=== Task brief ===
Taking the line with "- Active customers is 5,151" as the first and the line with "5,151 Inactive 4,849." as the last, set down exactly every line in that range from the entries below, and no more.

[Saved data entries]
▼
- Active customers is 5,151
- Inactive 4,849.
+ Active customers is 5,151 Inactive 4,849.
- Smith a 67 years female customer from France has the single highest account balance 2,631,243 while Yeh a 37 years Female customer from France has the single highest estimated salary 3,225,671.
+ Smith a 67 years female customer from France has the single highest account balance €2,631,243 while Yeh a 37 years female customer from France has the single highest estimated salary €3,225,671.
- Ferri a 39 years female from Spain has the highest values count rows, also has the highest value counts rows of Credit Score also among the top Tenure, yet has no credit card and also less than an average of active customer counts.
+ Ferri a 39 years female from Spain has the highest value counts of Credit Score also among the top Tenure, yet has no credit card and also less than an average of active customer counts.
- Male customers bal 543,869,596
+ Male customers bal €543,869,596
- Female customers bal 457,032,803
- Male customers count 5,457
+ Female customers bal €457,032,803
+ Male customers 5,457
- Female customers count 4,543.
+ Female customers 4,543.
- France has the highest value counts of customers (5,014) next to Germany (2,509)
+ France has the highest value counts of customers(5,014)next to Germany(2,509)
▲
▼
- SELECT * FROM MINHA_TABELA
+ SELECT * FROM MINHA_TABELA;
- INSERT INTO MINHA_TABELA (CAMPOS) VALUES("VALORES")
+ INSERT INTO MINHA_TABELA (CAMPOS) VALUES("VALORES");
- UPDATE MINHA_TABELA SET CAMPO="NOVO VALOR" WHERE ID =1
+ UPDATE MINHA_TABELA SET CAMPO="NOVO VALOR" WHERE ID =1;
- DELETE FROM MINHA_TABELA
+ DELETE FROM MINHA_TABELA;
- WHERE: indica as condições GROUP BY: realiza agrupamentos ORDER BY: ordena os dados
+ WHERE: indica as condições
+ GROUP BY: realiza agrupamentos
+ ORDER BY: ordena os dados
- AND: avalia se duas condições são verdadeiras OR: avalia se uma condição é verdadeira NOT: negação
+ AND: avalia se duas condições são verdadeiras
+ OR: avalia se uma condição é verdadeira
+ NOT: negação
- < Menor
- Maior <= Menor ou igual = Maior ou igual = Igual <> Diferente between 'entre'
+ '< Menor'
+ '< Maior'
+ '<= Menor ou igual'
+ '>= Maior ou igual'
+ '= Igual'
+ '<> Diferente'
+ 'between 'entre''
▲
▼
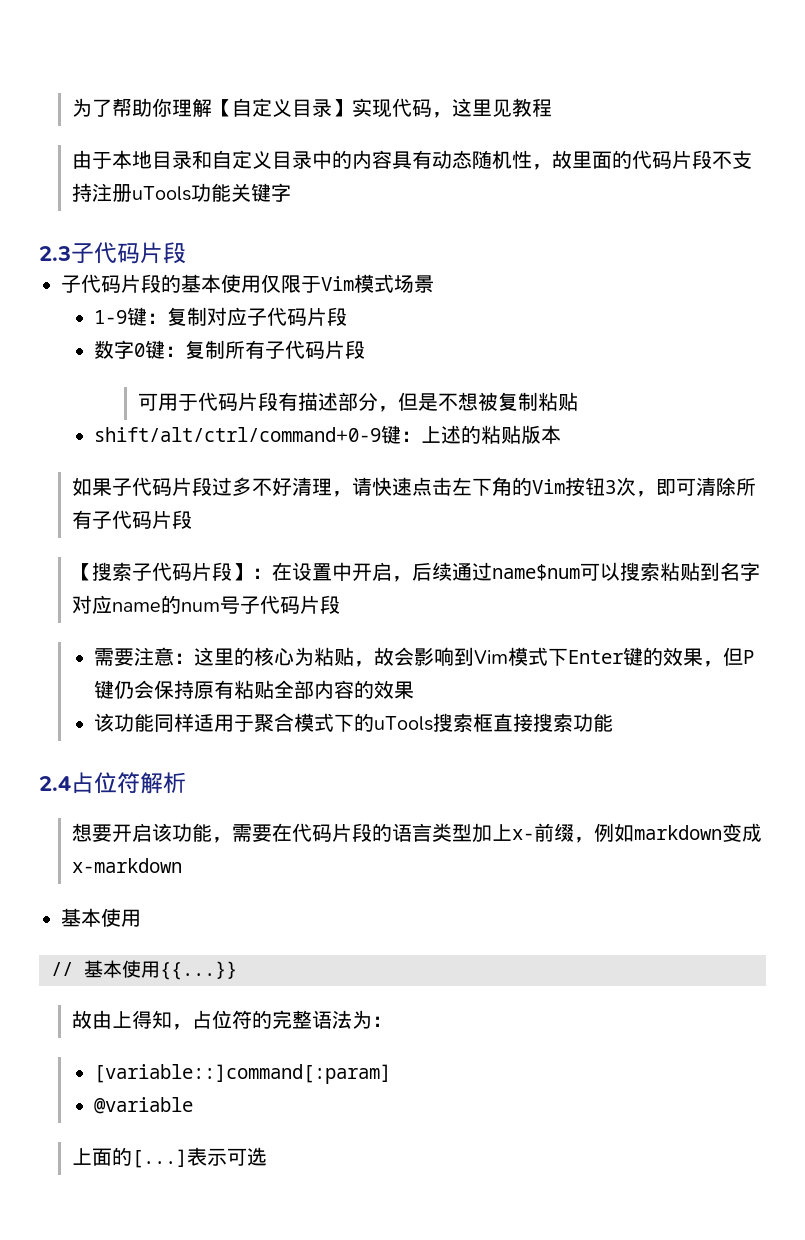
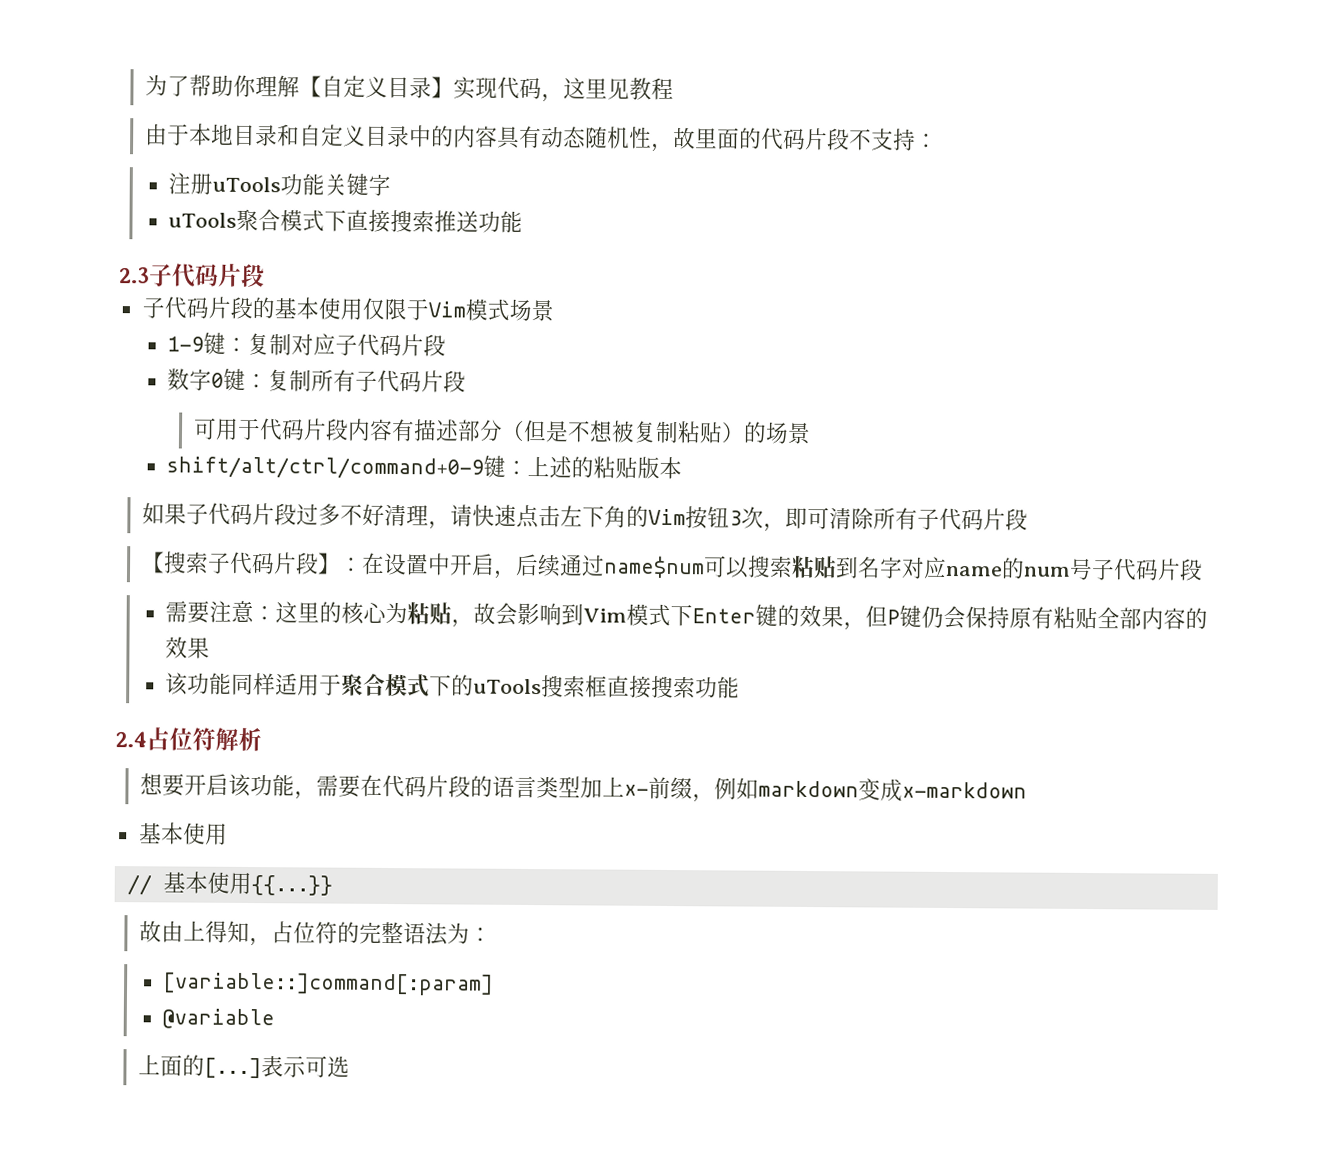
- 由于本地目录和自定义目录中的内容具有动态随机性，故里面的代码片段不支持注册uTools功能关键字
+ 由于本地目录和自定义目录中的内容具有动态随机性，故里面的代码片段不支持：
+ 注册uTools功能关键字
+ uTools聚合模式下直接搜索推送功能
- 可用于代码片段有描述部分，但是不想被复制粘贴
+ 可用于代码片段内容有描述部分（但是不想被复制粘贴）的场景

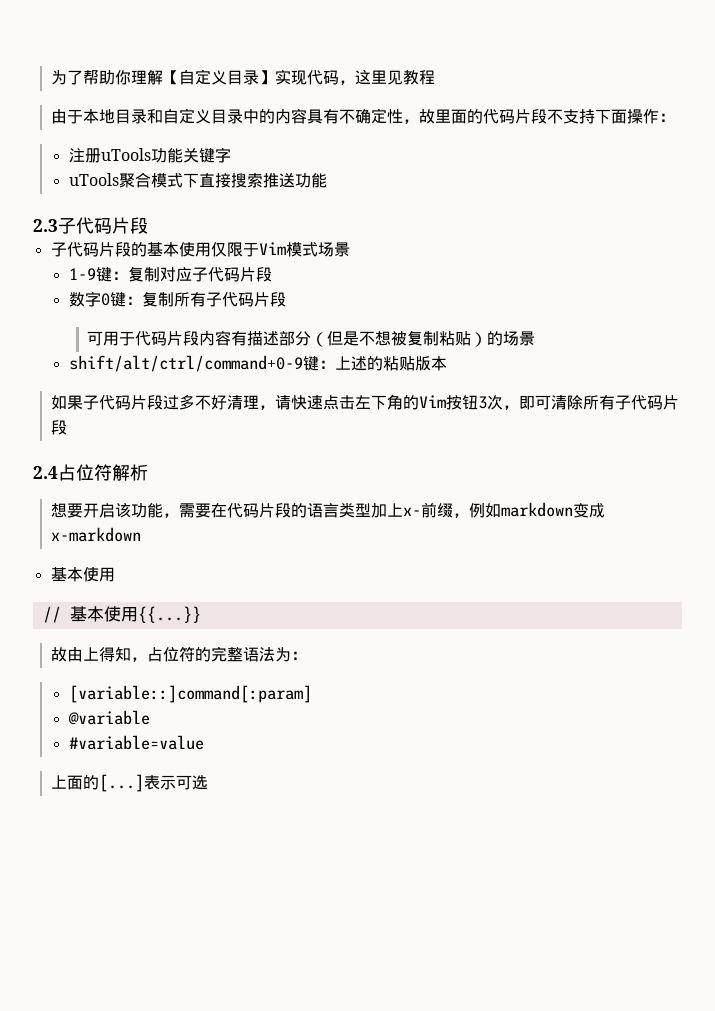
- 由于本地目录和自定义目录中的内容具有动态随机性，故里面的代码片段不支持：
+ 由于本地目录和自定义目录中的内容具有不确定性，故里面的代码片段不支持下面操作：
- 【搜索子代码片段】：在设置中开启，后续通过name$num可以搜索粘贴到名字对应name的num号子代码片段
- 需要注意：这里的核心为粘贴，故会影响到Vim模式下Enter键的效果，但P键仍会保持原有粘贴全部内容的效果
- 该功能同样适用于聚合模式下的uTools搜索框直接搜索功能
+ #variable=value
▲
=== Task output ===
- Active customers is 5,151
- Inactive 4,849.
+ Active customers is 5,151 Inactive 4,849.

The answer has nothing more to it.